Clearly, God is trying to tell me something.

Three years ago I went into surgery for removal of my left kidney. My insides were competing for space due to the massive size (13cm) of the tumor. That was an incredibly painful and stressful six months. It started with none of the doctors believing me to having an organ cut out of me and having to change my entire lifestyle. I can’t begin to explain how good it felt knowing that I was going to continue living.

Well, that all ended this last summer. Around Halloween I became sick and was having difficulty breathing deeply. Practically every breath caused me to cough non-stop. It was an awful feeling that I assumed would pass.

When it didn’t, I went to see my primary. She didn’t hear anything wrong but suggested I get an x-ray. I declined since my six-month, routine CT scan was coming up in a week, and that would visualize everything in greater detail. This would happen after a work trip to Portland, but I was feeling good enough to travel at the time, despite being on immunosuppressants for my ongoing, painful auto-immune condition.

The work trip came and went, but not without sleepless nights and a week full of coughing. It was a rough time for me, but I was able to visit my brother and hike some nice looking areas. I knew something was wrong on the flight home. My resting heart rate was between 95-100 when I’m usually 55-60, and the breathing issues got worse.

After the CT scan, my urologist called and told me the news. He said there were a significant number of masses in my lungs and he was really concerned. I didn’t think much of it and assumed it was from my recent flu-like infection. He ordered an immediate biopsy where they put me under and shoved tubes down my throat. I woke up in the recovery bed in a haze. The nurse was cleaning blood off my mouth. The surgeon was staring at me. My wife was crying.

“You have stage 4 kidney cancer in your lungs. I’m sorry.”

The feeling you get after hearing that is indescribable. Most people say you feel your stomach drop, or you get an out-of-body experience. Mine was pure nausea. I felt like puking non-stop, and I still do.

It is said that kidney cancer spreads in 1/3rd of patients. Lucky me.

Kaiser was quick to put me in touch with an oncologist. She promptly put me on chemo meds, which I’m still currently on. For those curious, it’s a combination of Nivolumab (monthly IV) and Cabozantinib (40mg pill daily). This combination boosts my immune system and prevents the tumors from growing. It has a 40% success rate and patients typically live around 5-10 years on it.

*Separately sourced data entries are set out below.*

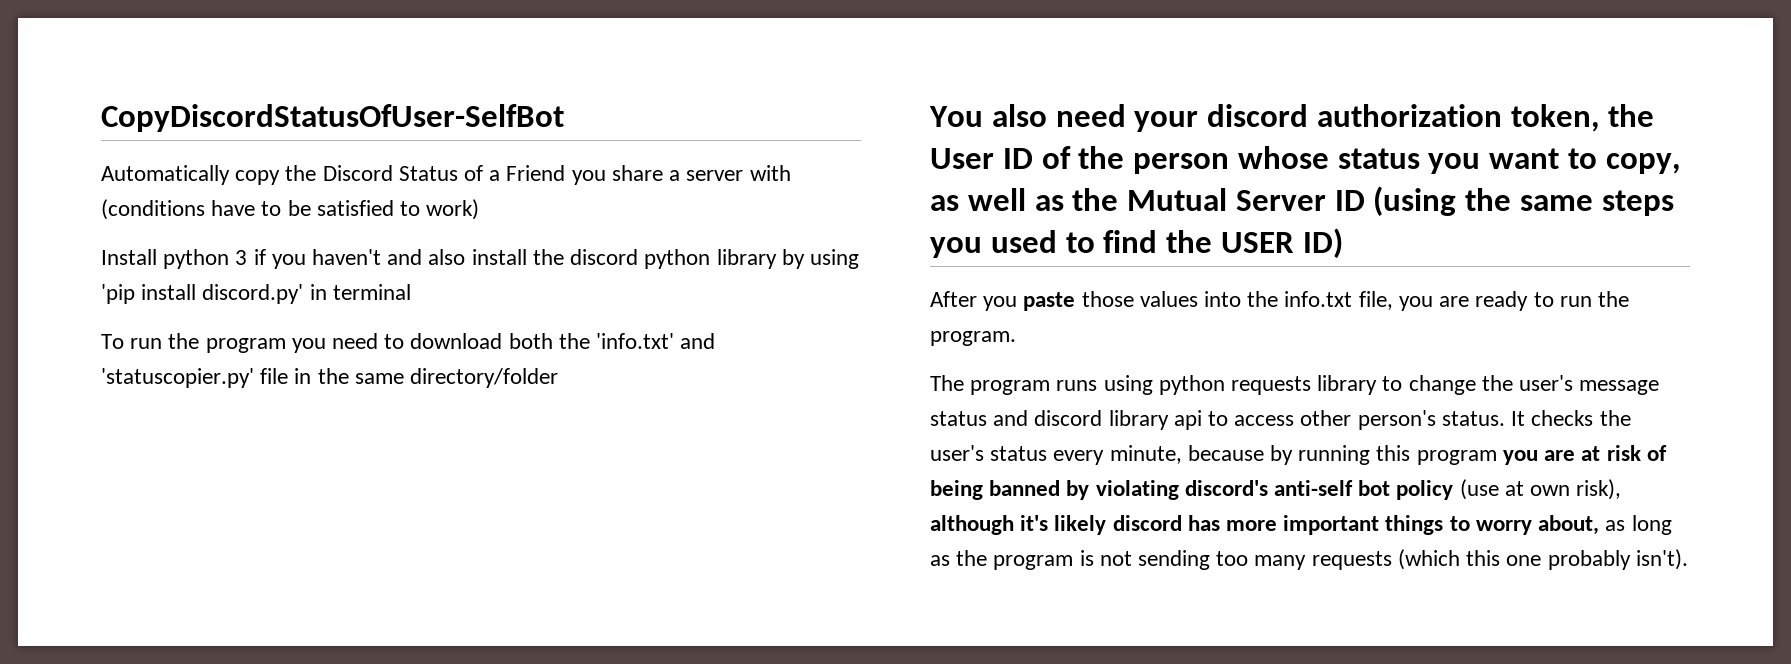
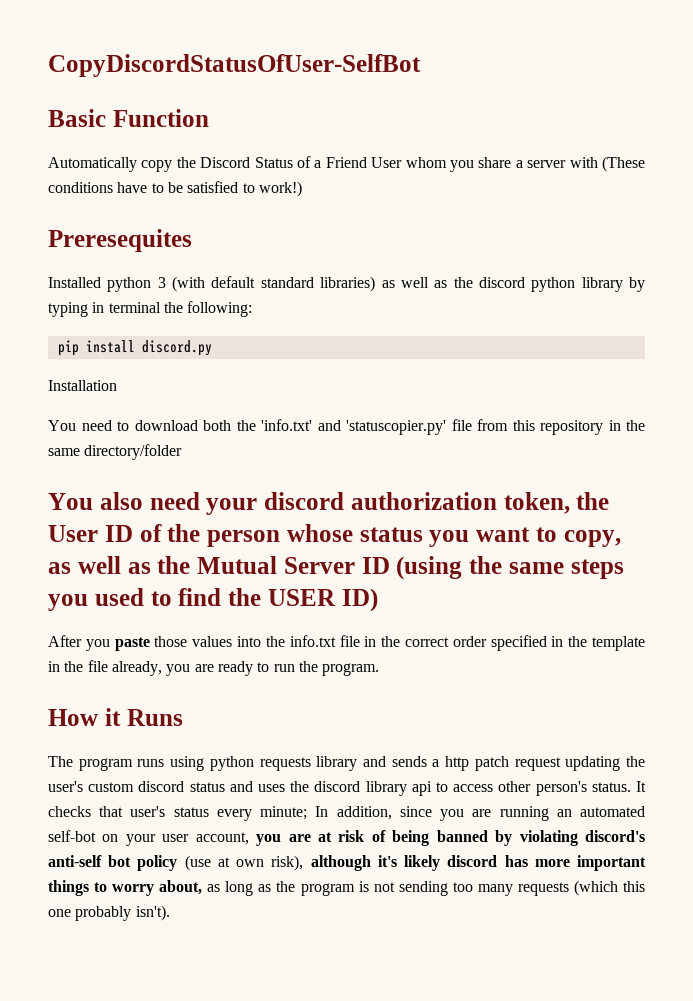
(564, 118) none -> [48,109,209,127] // Basic Function
(566, 173) none -> [371,157,447,168] User whom
[101,199,205,220] (conditions -> [601,156,645,172] [48,182,113,193] (These conditions
[426,199,480,220] [101,249,527,269] work) // Install python 3 if you haven't and also install -> [258,181,302,197] [48,229,192,252] [48,276,448,292] work!) // Preresequites // Installed python 3 (with default standard libraries) as well as
[809,249,859,269] [101,284,411,304] [101,333,326,353] using 'pip install discord.py' in terminal // To run the program you -> [48,301,253,317] [57,340,212,356] [48,380,117,391] [48,420,76,431] typing in terminal the following: // pip install discord.py // Installation // You
(289, 376) none -> [477,419,603,435] from this repository
[1358,291,1393,310] file, -> [339,635,645,651] [48,660,162,676] file in the correct order specified in the template in the file already,
(1016, 338) none -> [48,708,183,726] // How it Runs
[1382,375,1660,395] [930,410,1029,426] to change the user's message status and -> [363,756,645,771] [48,781,310,792] and sends a http patch request updating the user's custom discord status and uses the
[1599,410,1631,426] the -> [99,806,124,817] that
[1109,445,1497,465] minute, because by running this program -> [260,806,645,821] [48,830,249,846] minute; In addition, since you are running an automated self-bot on your user account,

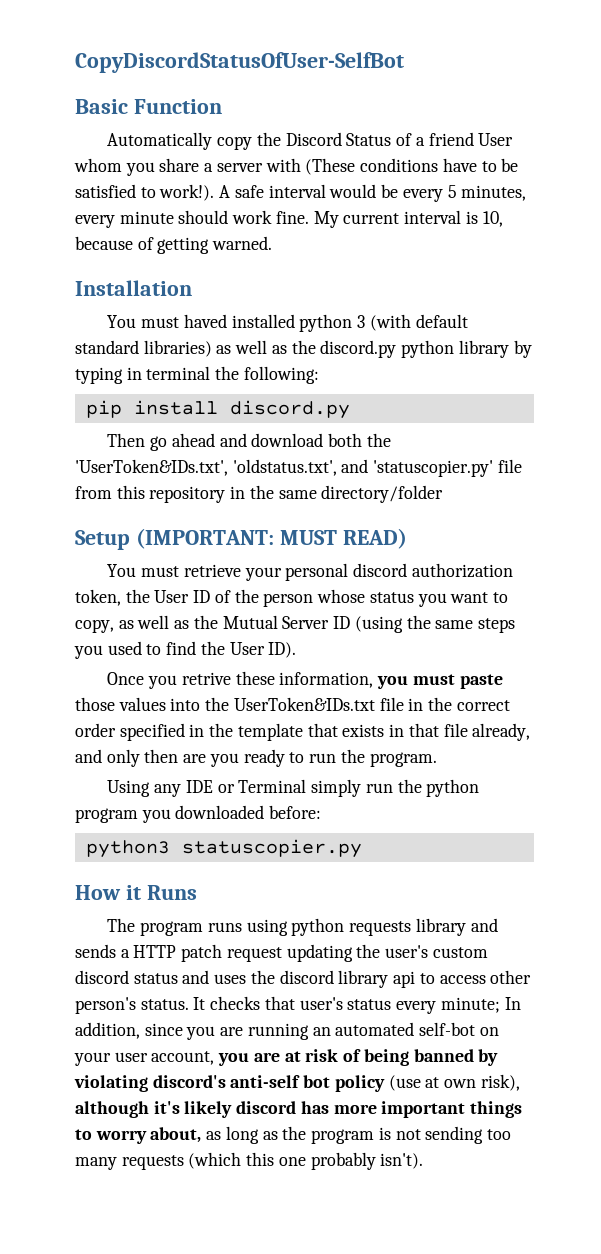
[325,157,367,168] Friend -> [428,132,474,146] friend
[258,181,302,197] [48,229,192,252] [48,277,101,288] work!) // Preresequites // Installed -> [159,184,527,202] [75,210,503,228] [75,236,273,254] [75,280,192,296] [107,314,295,328] work!). A safe interval would be every 5 minutes, every minute should work fine. My current interval is 10, because of getting warned. // Installation // You must haved installed
[478,277,525,288] discord -> [320,340,397,358] discord.py
[48,380,117,391] [48,420,129,431] Installation // You need to -> [107,433,247,451] Then go ahead and
[261,419,312,431] 'info.txt' -> [75,459,337,476] 'UserToken&IDs.txt', 'oldstatus.txt',
[48,492,258,515] You also need your -> [75,528,407,550] [107,563,349,581] Setup (IMPORTANT: MUST READ) // You must retrieve your personal
[267,588,378,612] [48,635,110,651] USER ID) // After you -> [229,642,297,658] [107,671,455,689] User ID). // Once you retrive these information, you must
[289,635,336,647] info.txt -> [233,697,375,711] UserToken&IDs.txt
[48,660,214,676] in the file already, you are -> [307,723,531,741] [75,749,239,767] that exists in that file already, and only then are you
(380, 669) none -> [107,779,480,797] [75,805,322,823] [85,839,362,858] // Using any IDE or Terminal simply run the python program you downloaded before: // python3 statuscopier.py
[445,756,470,771] http -> [133,945,177,958] HTTP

Learning that was yet another gut punch. It took a lot to accept. Learning that you don’t have much longer to live changes your entire perspective on things. You start to question every move you make. I would hesitate to buy things for myself on Amazon because it meant my family would have to deal with it when I’m gone. Work projects suddenly seemed unimportant. My kids' future is going to be one without me, and I won’t be there to watch them grow up. That one hit the hardest. It still does.

During this time I’ve experienced pretty much every side effect they warned me about. My body started to get extreme acne in my scalp, face, neck, back, and chest. This prevented long hot showers and instead forced me to take room-temp ones with moisturizing cream after. All the hair on my head turned gray. This was a shock and getting used to it took about a month. Honestly I think it looks pretty cool now. There were other minor issues like always tasting metal, severe fatigue, GI issues, blurry vision, constant headaches, and occasional migraines. This all sucked, but I’ve been through worse.

The chemo routine has been ongoing since mid-December. It’s now April 15th - just about the three-year anniversary of my kidney removal. My wife accompanied me to my first oncology appointment where they review the first CT scan results. My breathing was better, my energy was high, and I’ve honestly been feeling pretty good, despite the side effects. My nerves were spiked, but my hopes were high.

“I’m disappointed in your results.”

Well, shit. My tumors aren’t responding to the chemo. I’m obviously not part of the successful 40%. My wife and I found a quiet place to sit and cry, and we honestly haven’t stopped since. My oncologist is reviewing next steps with the tumor board and will hopefully get back to me before the end of the week.

I’ve learned that I’m going to die from this. There’s no softer way to put it. The question is when. The next steps are to try another combination of chemo meds and hope for the best. It’s not about making it through cancer-free. It’s about stretching things out as long as possible so I can see my kids just a little bit longer. AI is recommending applying for trials immediately and switching to Lenvatinib + Everolimus. Even with that, the success rate is 20-30% and the “average time to tumor regrowth” is 12-15 months.

Measuring time in months changes everything. Suddenly the world looks completely different. Why did I waste my time on so much useless stuff? Why did I bother learning how to code? Why did I make things that my family will have to throw away when I’m gone?

“Why?” is a question that comes up a lot.

So for now, I’m going to focus on being with loved ones and live as comfortably as possible for what time I have left. I still need to maintain my job at Google for the time being, as medical insurance is extremely important right now. It’ll continue to be a significant struggle, but a necessary one.

If you pray, please do.

Thank you for reading about my projects all these years. It’s been an incredibly fun journey learning, making, and teaching.

Although, I’m not done quite yet. There’s still a few more things to do first.